I “fatterelli” della politica: in Italia non perde mai nessuno

Passate le elezioni odo politici far festa e nessuna gallina è “tornata in su la via”…. Mai come in queste elezioni hanno vinto tutti. I cinque stelle, come Italia Viva, con preferenze da (quasi) da prefisso telefonico, rivendicano la vittoria del referendum “tralasciando” il risultato elettorale della propria lista. Italia Viva che in Puglia aveva un proprio candidato in Toscana era alleata con il PD, Forza Italia sprofondata in più regioni, ma ha vinto la Liguria quindi…… Zaia in Veneto ha stravinto con una sua lista, ma Matteo, l’Unno della politica italiana, si ostina a dire che Zaia è della Lega. Ed ha ragione Salvini, Zaia è talmente della Lega che tra poco prenderà il posto di Salvini per tornare a chiedere secessione ed autonomia … chi frabbeca e sfrabbeca n’  perde mai tiempe…..Direbbero in riva all’Arno o al Ticino … non so, non ricordo la geografia. E stiamo sempre aspettando il nuovo soggetto politico che, per par condicio, sarà presieduto dal “nuovo” politico italiano. Il sig Renzusconi!

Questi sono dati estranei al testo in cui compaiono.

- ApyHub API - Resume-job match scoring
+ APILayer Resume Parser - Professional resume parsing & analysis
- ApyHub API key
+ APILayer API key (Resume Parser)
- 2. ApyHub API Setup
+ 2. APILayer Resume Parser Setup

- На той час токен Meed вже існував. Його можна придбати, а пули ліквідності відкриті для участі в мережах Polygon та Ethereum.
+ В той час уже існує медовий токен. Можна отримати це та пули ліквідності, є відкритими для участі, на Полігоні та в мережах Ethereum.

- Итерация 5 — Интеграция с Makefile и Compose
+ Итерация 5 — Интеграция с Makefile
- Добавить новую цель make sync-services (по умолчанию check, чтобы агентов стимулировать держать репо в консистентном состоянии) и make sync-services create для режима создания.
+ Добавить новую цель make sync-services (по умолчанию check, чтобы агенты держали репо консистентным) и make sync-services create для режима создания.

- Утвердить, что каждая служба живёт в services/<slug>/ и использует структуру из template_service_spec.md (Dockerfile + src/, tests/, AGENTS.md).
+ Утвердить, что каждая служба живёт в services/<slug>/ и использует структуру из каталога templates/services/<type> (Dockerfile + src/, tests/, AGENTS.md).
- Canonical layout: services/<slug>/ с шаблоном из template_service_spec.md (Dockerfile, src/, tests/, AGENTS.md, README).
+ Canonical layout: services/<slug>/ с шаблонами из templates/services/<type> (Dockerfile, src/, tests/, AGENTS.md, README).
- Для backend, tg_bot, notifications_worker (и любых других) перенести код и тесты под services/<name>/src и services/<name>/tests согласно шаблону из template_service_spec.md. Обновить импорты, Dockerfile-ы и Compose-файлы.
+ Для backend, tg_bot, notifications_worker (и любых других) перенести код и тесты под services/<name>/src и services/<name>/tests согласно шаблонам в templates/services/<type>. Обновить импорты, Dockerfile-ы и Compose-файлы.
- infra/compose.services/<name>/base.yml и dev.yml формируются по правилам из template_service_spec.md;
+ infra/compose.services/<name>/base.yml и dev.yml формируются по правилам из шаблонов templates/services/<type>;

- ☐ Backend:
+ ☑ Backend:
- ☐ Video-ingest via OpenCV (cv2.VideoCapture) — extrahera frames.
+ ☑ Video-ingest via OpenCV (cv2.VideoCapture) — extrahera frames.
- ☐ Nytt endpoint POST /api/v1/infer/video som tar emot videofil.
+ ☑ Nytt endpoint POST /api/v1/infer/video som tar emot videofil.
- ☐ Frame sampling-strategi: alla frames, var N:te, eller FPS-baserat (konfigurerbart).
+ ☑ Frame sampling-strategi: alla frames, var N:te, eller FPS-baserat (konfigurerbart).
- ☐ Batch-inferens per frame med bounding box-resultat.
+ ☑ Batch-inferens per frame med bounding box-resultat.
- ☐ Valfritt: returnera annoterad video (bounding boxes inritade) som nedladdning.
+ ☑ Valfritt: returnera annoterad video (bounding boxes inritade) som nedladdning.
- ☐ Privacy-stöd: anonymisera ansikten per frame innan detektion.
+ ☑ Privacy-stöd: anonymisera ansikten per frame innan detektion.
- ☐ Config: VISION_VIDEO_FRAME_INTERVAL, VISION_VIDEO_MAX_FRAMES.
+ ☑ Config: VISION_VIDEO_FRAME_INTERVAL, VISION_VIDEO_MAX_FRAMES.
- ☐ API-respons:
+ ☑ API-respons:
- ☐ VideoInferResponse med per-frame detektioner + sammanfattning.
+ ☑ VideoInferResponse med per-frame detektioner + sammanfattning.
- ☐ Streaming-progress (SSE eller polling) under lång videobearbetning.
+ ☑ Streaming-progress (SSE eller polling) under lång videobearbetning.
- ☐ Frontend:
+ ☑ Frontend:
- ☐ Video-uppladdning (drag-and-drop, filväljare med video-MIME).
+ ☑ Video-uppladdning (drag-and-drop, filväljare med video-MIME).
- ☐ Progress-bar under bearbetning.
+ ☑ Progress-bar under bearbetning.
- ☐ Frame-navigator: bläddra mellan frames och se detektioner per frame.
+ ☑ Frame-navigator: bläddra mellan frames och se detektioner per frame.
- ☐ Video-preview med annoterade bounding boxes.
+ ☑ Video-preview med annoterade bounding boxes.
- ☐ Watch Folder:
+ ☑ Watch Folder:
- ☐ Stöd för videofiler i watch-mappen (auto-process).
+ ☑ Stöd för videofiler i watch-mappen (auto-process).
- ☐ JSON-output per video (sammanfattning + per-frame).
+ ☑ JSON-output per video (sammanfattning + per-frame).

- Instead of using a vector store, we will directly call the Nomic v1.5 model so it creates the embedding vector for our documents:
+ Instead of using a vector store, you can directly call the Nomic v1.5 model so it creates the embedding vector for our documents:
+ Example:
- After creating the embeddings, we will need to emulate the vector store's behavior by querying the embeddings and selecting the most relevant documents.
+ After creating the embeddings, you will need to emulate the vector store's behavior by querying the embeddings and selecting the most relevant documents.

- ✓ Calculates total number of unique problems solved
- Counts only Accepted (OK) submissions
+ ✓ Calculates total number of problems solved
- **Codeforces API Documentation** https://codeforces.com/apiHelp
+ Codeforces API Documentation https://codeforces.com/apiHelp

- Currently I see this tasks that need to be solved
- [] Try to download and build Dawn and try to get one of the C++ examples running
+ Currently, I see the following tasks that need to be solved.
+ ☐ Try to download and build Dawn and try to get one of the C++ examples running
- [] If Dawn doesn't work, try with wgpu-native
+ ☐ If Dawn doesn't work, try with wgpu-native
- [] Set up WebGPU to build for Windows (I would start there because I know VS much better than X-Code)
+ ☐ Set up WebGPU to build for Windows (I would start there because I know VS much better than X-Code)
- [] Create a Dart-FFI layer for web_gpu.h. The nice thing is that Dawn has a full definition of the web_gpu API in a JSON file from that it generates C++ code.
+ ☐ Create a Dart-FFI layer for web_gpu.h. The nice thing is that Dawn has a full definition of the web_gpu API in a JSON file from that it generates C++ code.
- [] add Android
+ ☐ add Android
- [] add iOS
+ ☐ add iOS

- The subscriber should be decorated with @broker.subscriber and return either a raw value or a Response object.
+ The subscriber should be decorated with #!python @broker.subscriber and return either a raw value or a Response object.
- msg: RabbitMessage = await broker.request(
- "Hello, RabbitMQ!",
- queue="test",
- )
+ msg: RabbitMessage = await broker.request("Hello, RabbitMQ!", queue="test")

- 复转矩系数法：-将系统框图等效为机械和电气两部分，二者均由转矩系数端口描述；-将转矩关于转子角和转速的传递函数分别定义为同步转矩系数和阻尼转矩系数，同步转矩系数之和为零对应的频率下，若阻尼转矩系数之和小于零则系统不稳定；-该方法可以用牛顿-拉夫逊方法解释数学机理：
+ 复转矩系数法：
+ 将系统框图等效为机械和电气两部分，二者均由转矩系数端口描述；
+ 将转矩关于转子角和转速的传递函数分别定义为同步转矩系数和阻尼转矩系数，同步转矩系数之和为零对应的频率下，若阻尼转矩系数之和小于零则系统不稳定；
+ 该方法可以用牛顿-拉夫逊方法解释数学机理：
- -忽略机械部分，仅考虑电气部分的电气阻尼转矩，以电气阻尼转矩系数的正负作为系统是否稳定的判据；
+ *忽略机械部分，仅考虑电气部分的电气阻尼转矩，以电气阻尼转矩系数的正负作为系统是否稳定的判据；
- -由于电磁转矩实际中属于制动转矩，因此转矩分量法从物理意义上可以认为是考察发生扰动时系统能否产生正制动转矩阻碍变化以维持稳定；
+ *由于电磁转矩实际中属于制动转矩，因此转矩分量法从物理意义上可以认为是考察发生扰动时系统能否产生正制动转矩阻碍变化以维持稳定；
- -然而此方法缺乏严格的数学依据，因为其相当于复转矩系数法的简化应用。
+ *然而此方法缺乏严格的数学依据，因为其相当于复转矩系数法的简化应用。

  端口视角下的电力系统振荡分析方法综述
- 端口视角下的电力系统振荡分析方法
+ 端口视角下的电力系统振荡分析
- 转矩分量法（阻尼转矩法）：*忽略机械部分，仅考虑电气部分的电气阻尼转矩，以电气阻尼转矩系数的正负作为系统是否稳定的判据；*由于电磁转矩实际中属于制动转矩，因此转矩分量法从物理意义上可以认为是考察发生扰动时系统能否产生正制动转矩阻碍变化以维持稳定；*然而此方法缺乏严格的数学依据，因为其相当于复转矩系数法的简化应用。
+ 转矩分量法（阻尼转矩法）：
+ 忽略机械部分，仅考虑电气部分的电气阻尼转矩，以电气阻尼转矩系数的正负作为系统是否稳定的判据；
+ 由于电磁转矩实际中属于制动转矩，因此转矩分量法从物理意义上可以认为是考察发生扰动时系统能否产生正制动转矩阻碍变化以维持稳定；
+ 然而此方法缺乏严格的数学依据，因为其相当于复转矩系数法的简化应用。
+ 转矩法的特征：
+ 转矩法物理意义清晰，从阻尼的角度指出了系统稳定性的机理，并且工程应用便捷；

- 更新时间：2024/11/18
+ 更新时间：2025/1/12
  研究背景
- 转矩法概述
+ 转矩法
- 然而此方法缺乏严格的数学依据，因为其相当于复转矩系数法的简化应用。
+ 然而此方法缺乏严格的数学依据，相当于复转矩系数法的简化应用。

In salsa molisana cose strane son avvenute. I consiglieri e presidenti regionali (Greco, Micone, Cefaratti) schieratisi più o meno in prima persona hanno impattato contro la volontà popolare o contro chi meglio di loro ha presidiato ed assistito il territorio. Spero, a tal proposito, che in caso di elezione come consigliere comunale da parte di qualche (?) consigliere regionale lo stesso opti subito la sua scelta per fare in modo che le assemblee legislative e civiche possano lavorare appieno senza assenze.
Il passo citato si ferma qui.